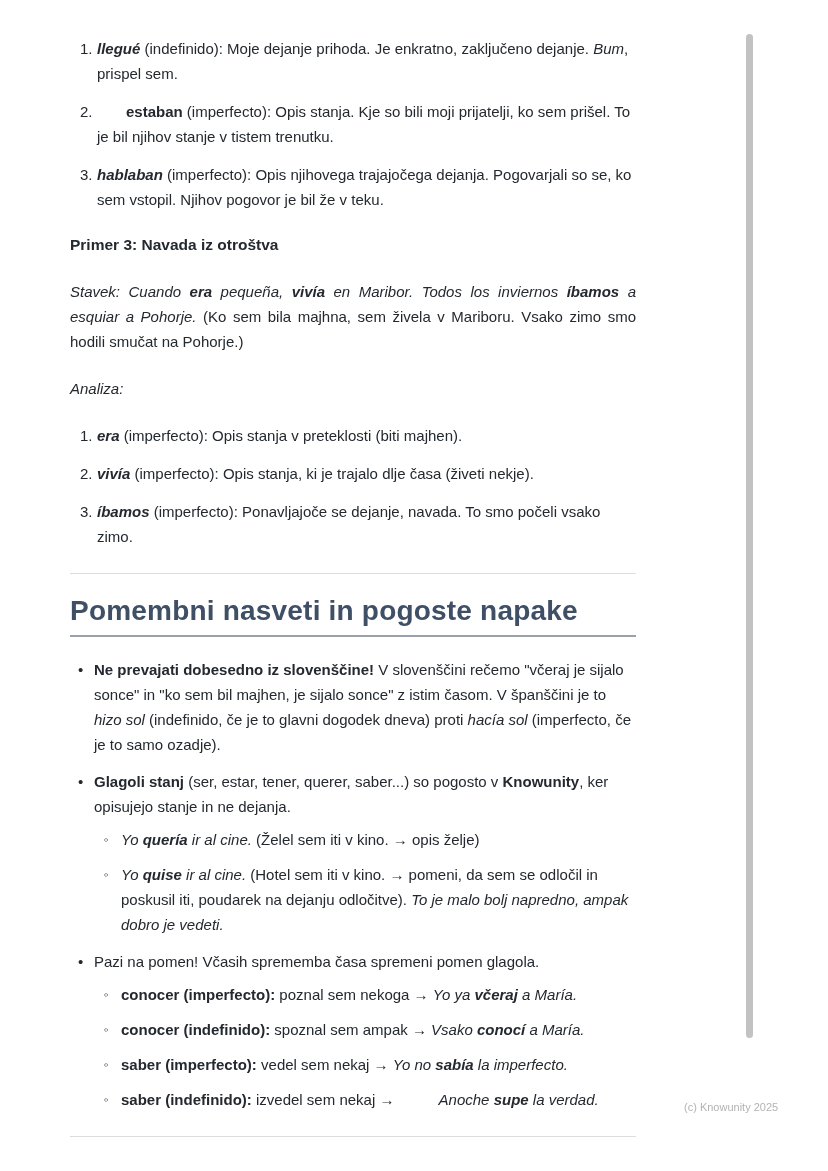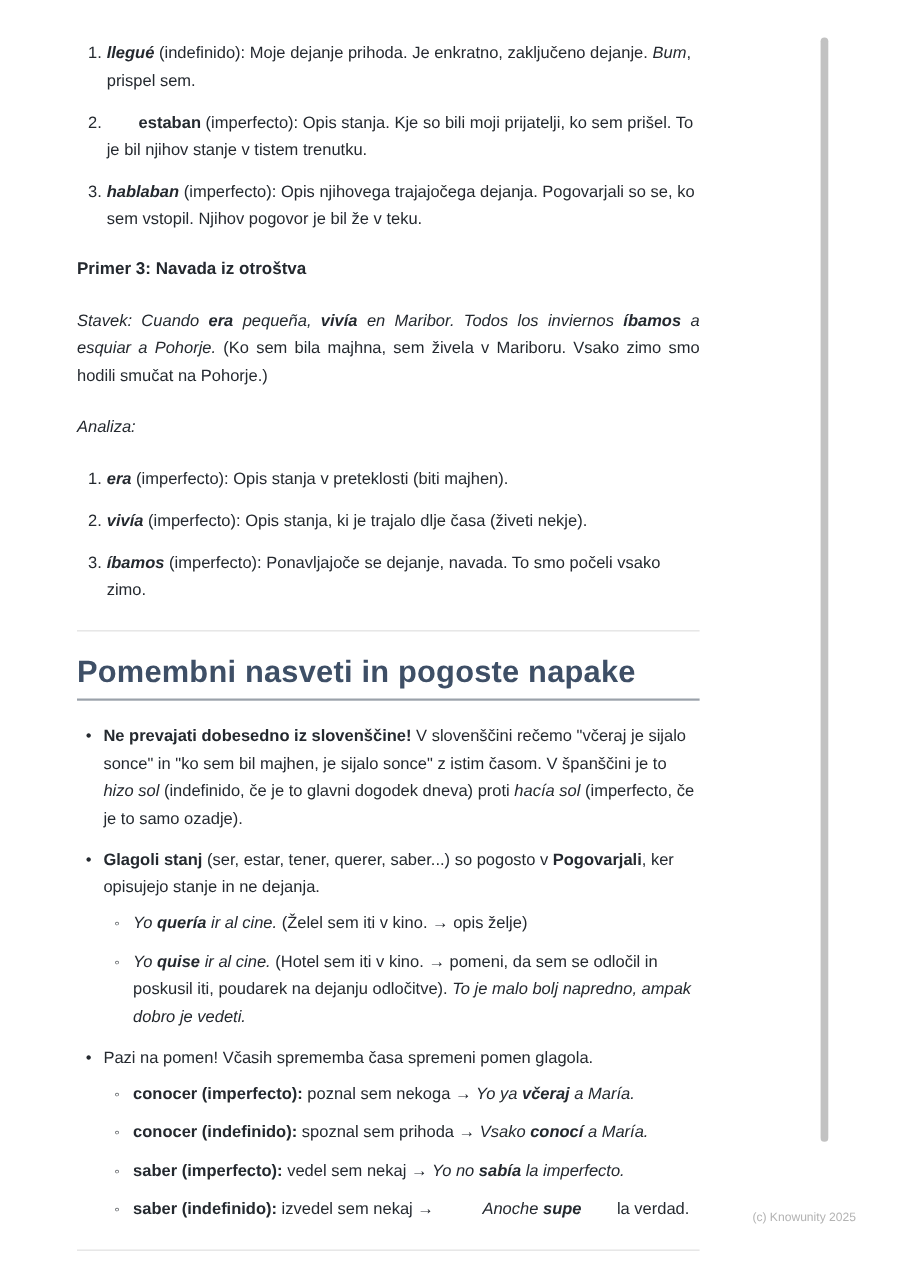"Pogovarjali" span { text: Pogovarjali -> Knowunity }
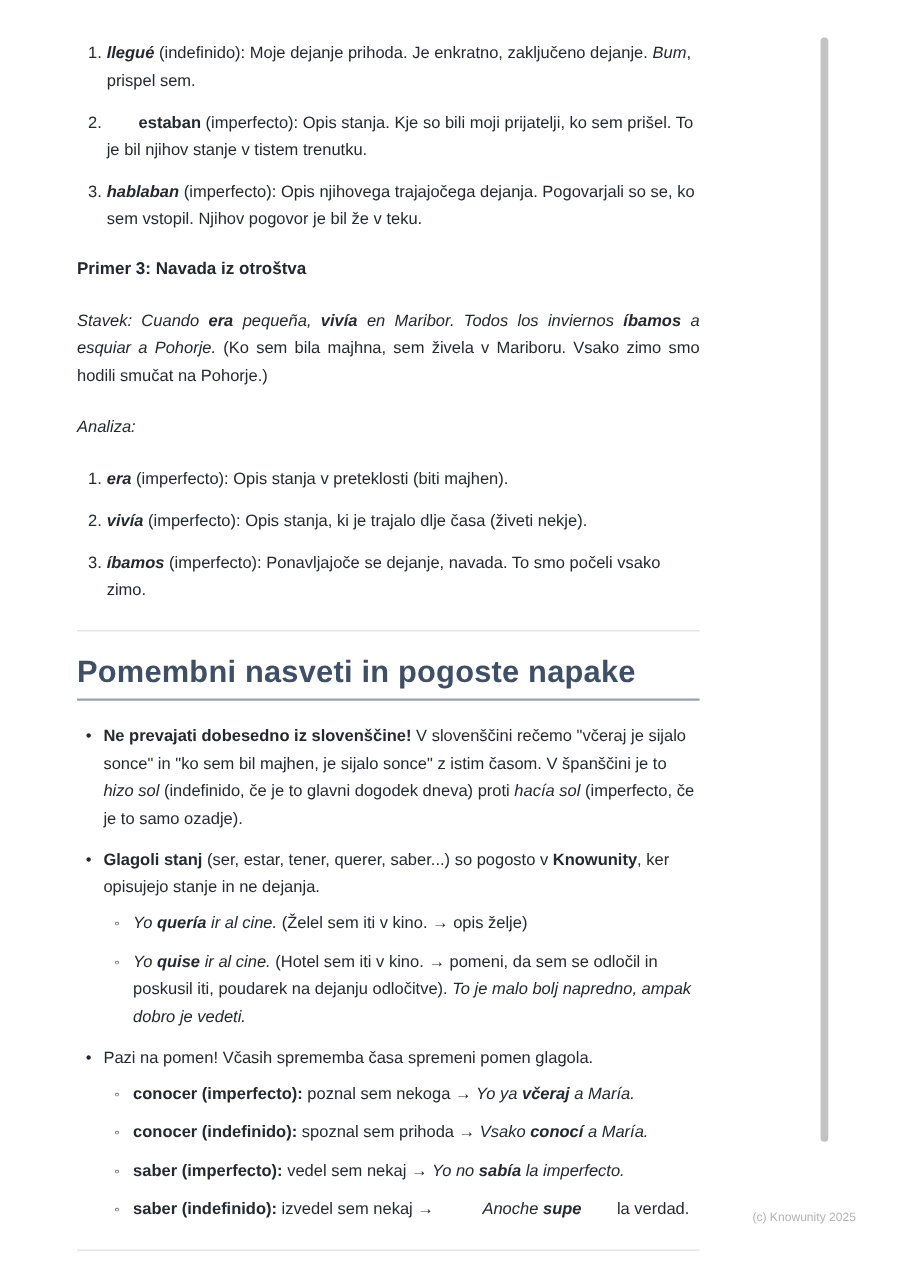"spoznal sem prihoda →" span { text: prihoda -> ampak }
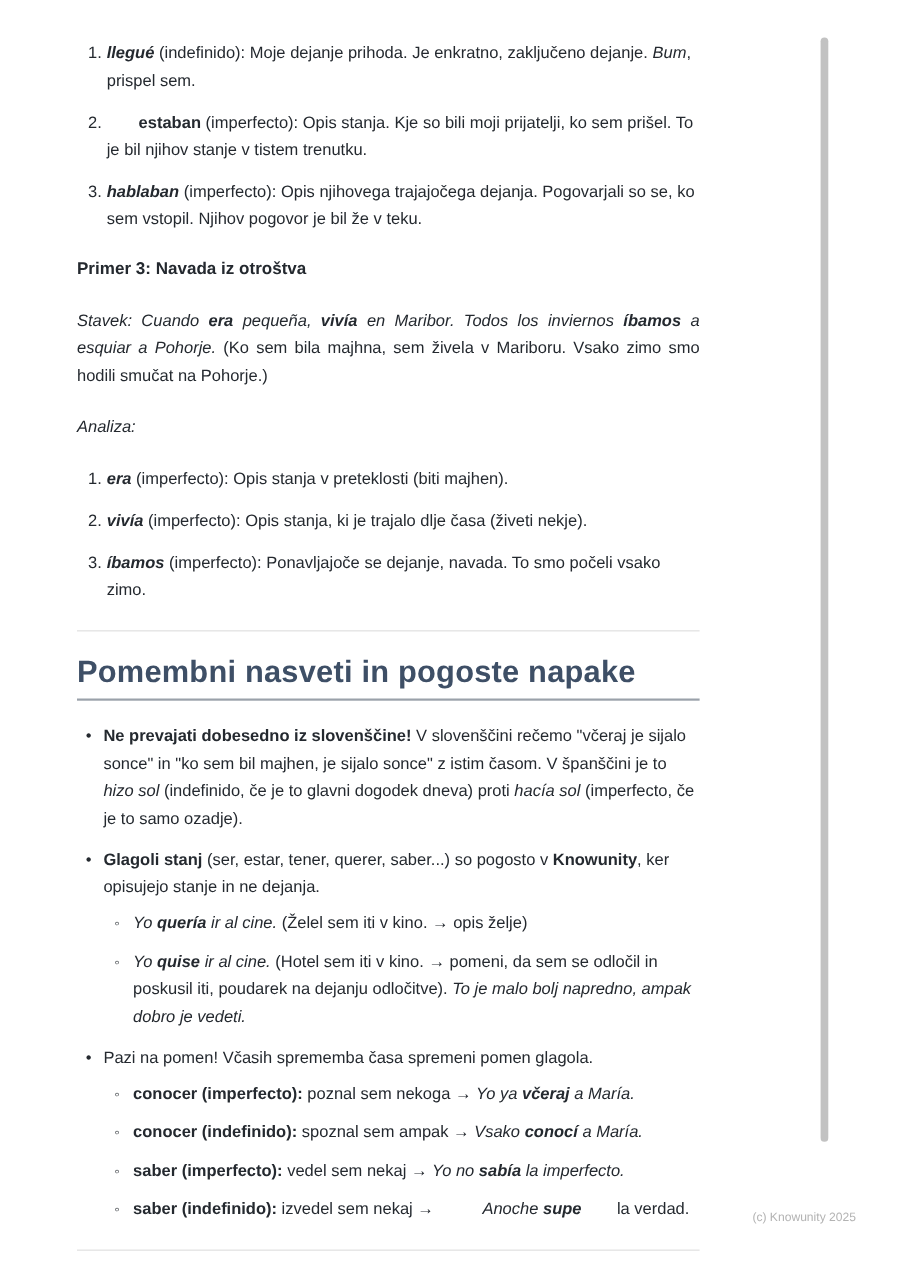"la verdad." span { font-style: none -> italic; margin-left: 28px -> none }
==
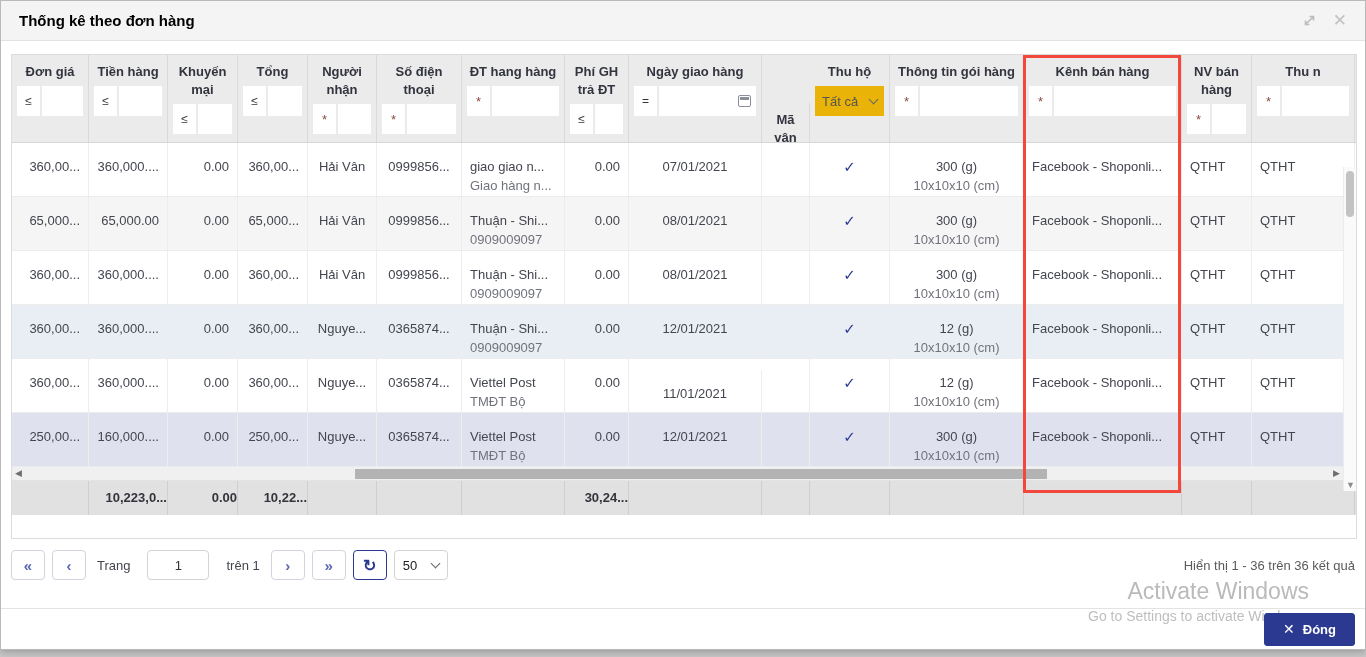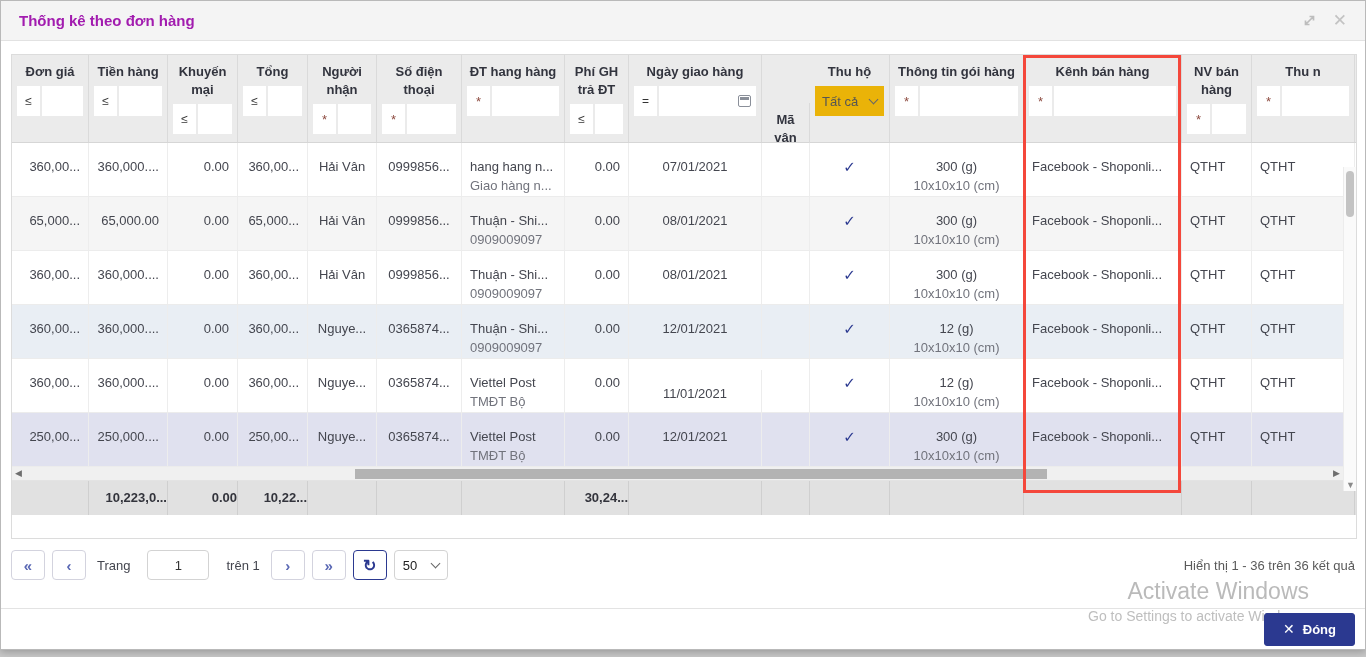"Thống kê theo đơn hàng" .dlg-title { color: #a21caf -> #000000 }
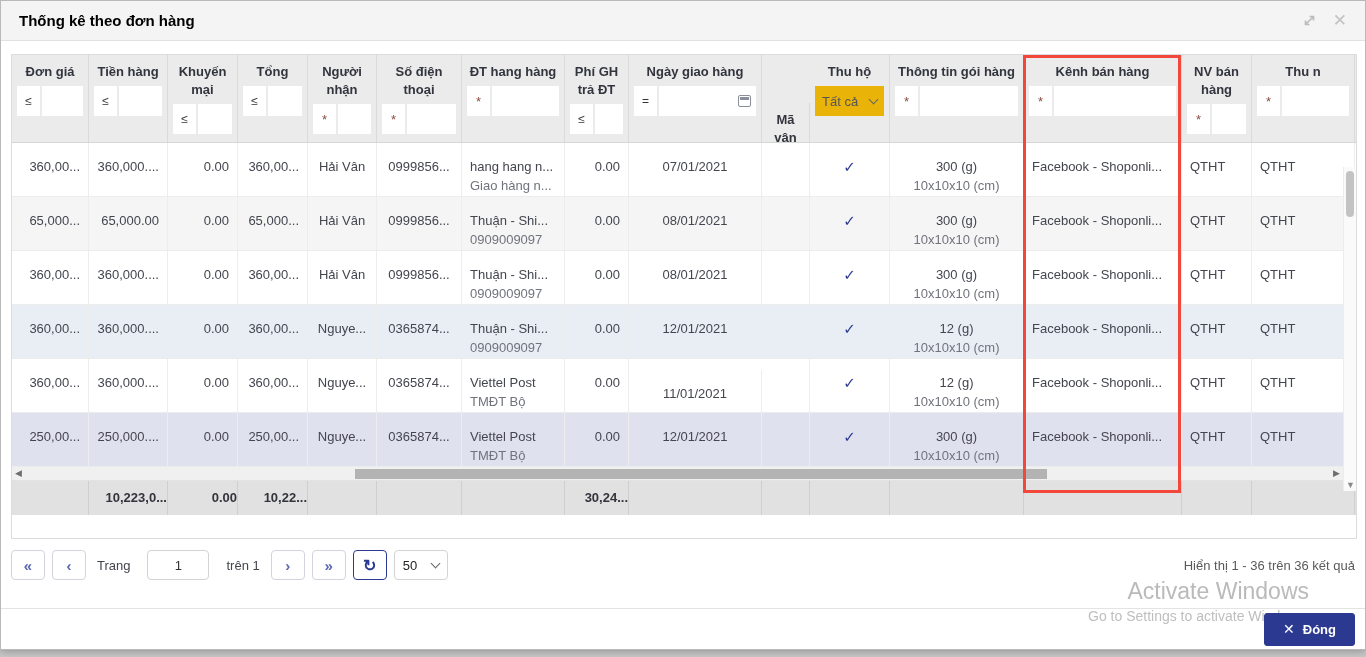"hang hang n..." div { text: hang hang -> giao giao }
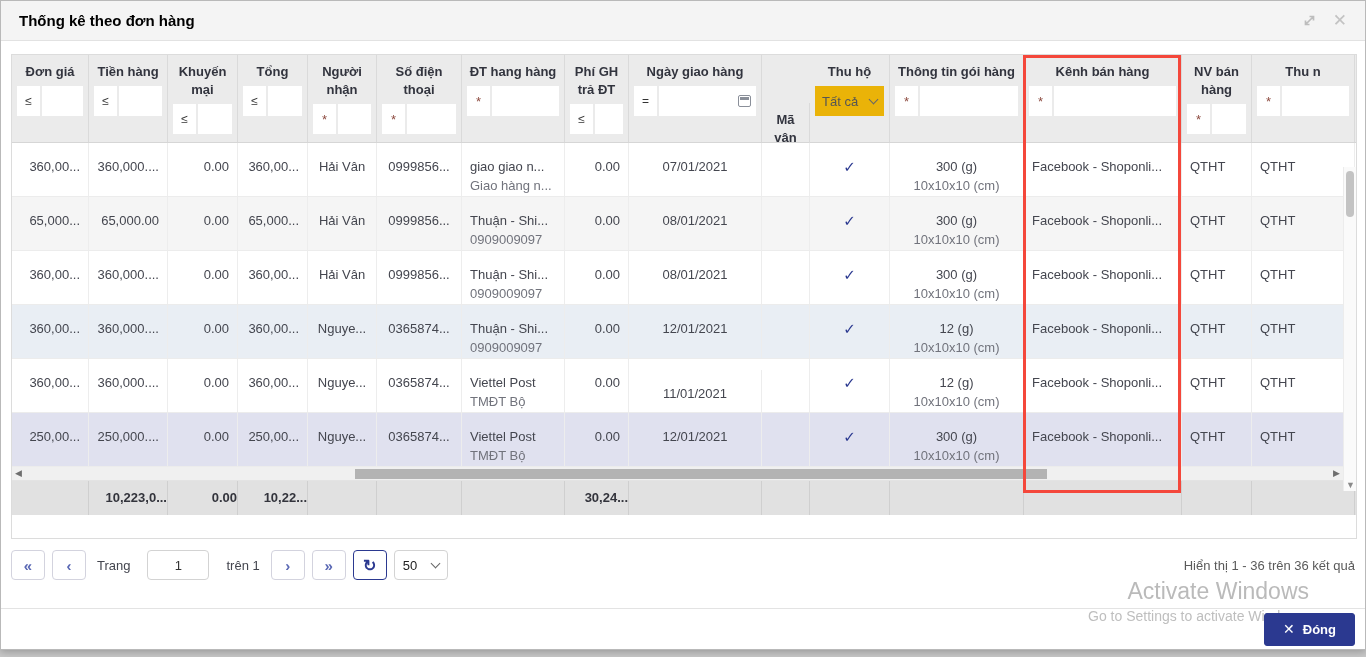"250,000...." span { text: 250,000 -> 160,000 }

- **EXERCISE**:
Give back exactly the lines above from the one with "text: Pogovarjali ->" through the one with "font-style: none ->", both included. Pictures don't belong in the copy.

- **RESPONSE**:
"Pogovarjali" span { text: Pogovarjali -> Knowunity }
"spoznal sem prihoda →" span { text: prihoda -> ampak }
"la verdad." span { font-style: none -> italic; margin-left: 28px -> none }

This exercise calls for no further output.